Unemployment climbs to 3.4 percent in January

Unemployment in the Czech Republic rose to 4.3 percent in January, up from 4 percent in December, according to data released by the Czech Labour Office on Friday. A month-on-month increase was recorded in all 77 of the country’s districts in January, with regional labour offices registering 309,000 people out of work, an increase of about 17,000 month-on-month.  

The rise in unemployment is ascribed to a combination of the restrictive measures in place and the end of seasonal work and fixed-term contracts which traditionally drive-up the number of jobless at the start of the year.

Analysts say that the slight increase does not reflect the real situation, since the labour market is paralyzed by the government’s Antivirus aid program, which prevents market mechanisms coming into force, with lay-offs and the transfer of employees to long-term sustainable job positions.  Štěpán Křeček, Chief Economist at BH Securities, notes that thanks to government aid packages there have been no mass layoffs in the Czech Republic so far, but some positions are “dormant” and have survived only thanks to state support.

What partly contributed to the rise in unemployment is the decision of some self-employed people to close their business. This concerns areas of business hardest hit by the pandemic, such as services, hospitality, spas, culture, sales or leisure activities, including mountain resorts, "says Viktor Najmon, Director General of the Labour Office of the Czech Republic.

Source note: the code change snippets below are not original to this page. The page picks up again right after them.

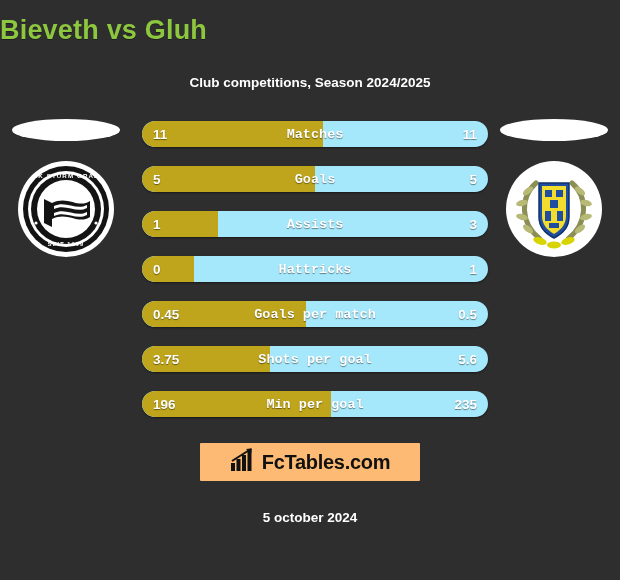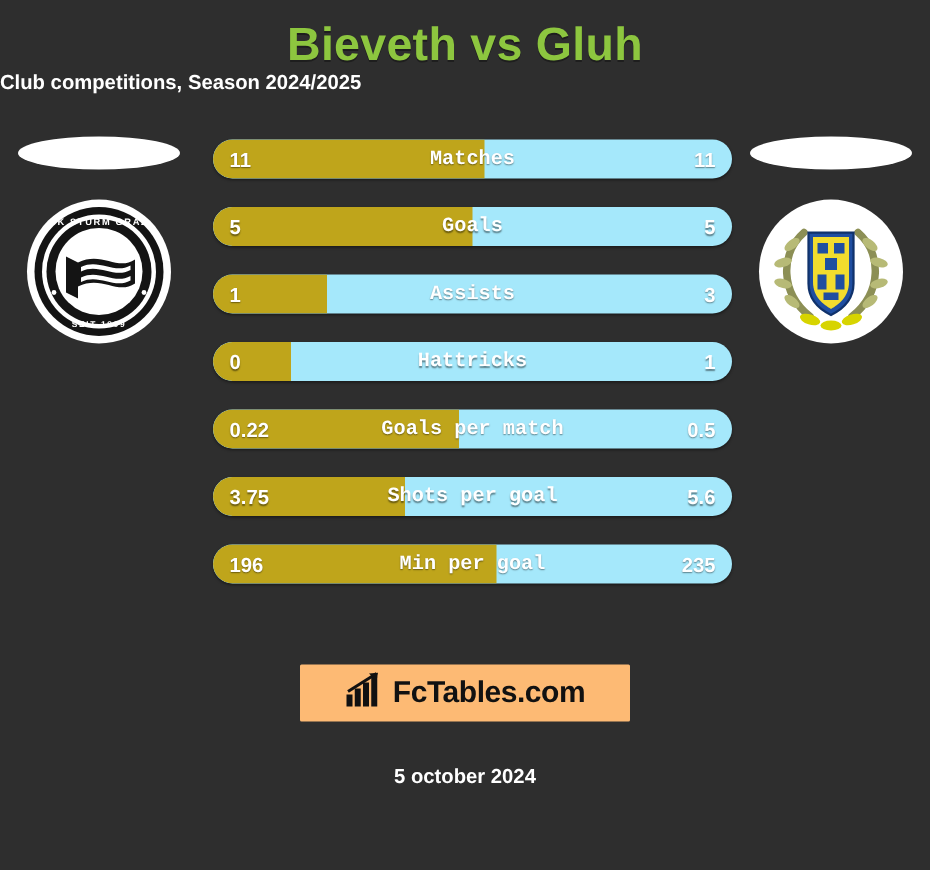--- a/index.html
+++ b/index.html
@@ -23,9 +23,9 @@
 
   
   .title {
-    text-align: center;
+    text-align: left;
     color: #8dc63f;
-    font-size: 31px;
+    font-size: 27px;
     font-weight: bold;
     letter-spacing: 0.2px;
     padding-top: 13px;

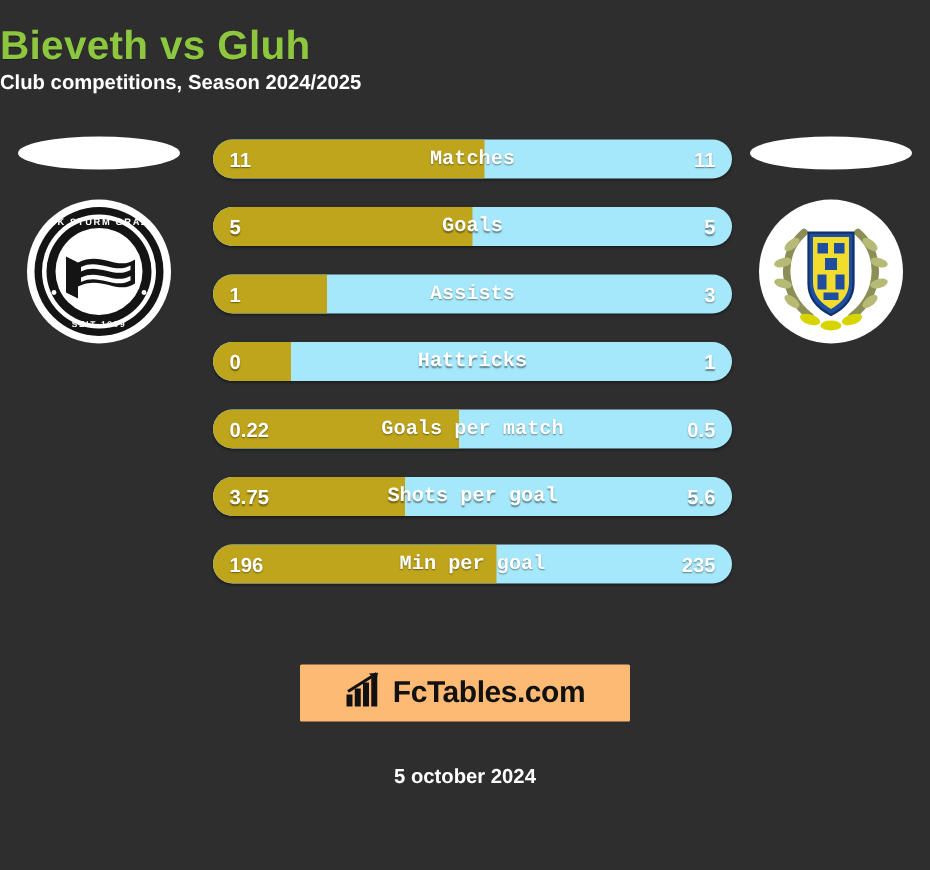--- a/index.html
+++ b/index.html
@@ -33,10 +33,11 @@
     text-shadow: 0 1px 0 rgba(0,0,0,0.35);
   }
   .subtitle {
+    text-align: center;
     color: #ffffff;
     font-size: 13.5px;
     font-weight: bold;
-    margin-top: 0;
+    margin-top: 28px;
     line-height: 16px;
   }
 

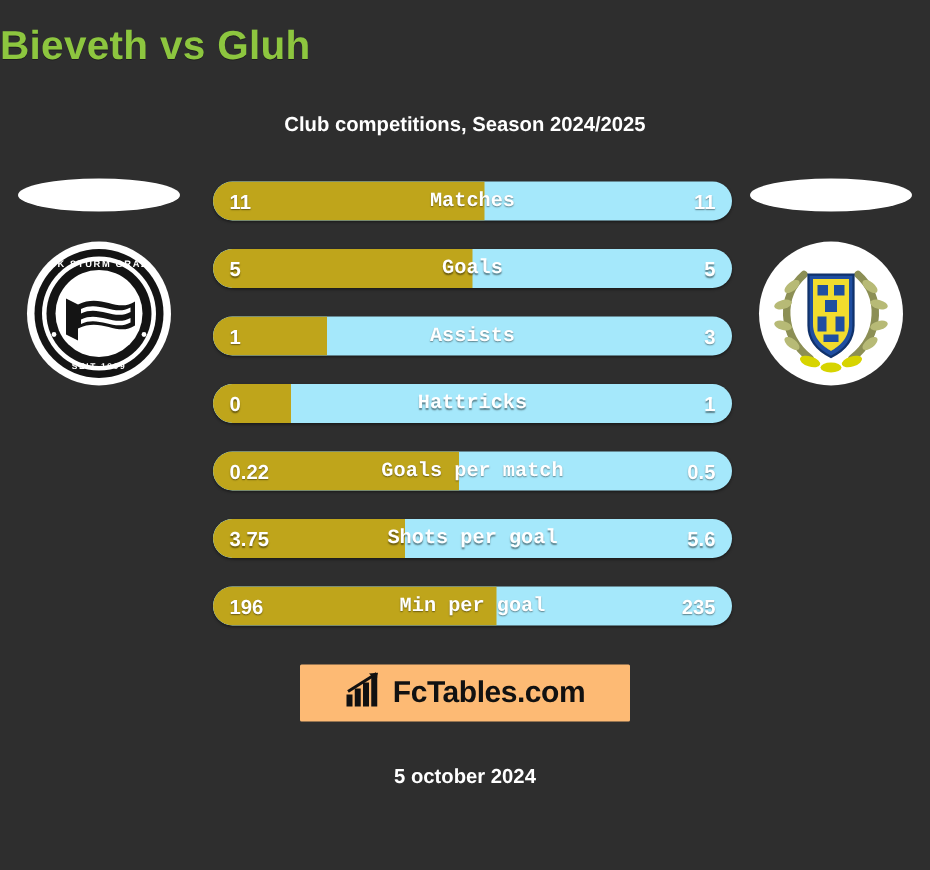--- a/index.html
+++ b/index.html
@@ -267,7 +267,7 @@
       <div class="bar-row">
         <div class="bar-fill" style="width:47.4%"></div>
         <div class="bar-text">
-          <span class="bar-home">0.22</span>
+          <span class="bar-home">0.45</span>
           <span class="bar-label">Goals per match</span>
           <span class="bar-away">0.5</span>
         </div>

In many of these areas the situation has now reached a critical point and unless state support increases, companies will no longer be able to hold employees. At the same time, a revival of the economy cannot be expected until the inoculation of a considerable part of the population is completed, and this may not be until the end of the summer, says Radovan Hauk from the consulting company Moore Czech Republic. Their estimate is that unemployment in the Czech Republic will climb to six percent by the end of the year.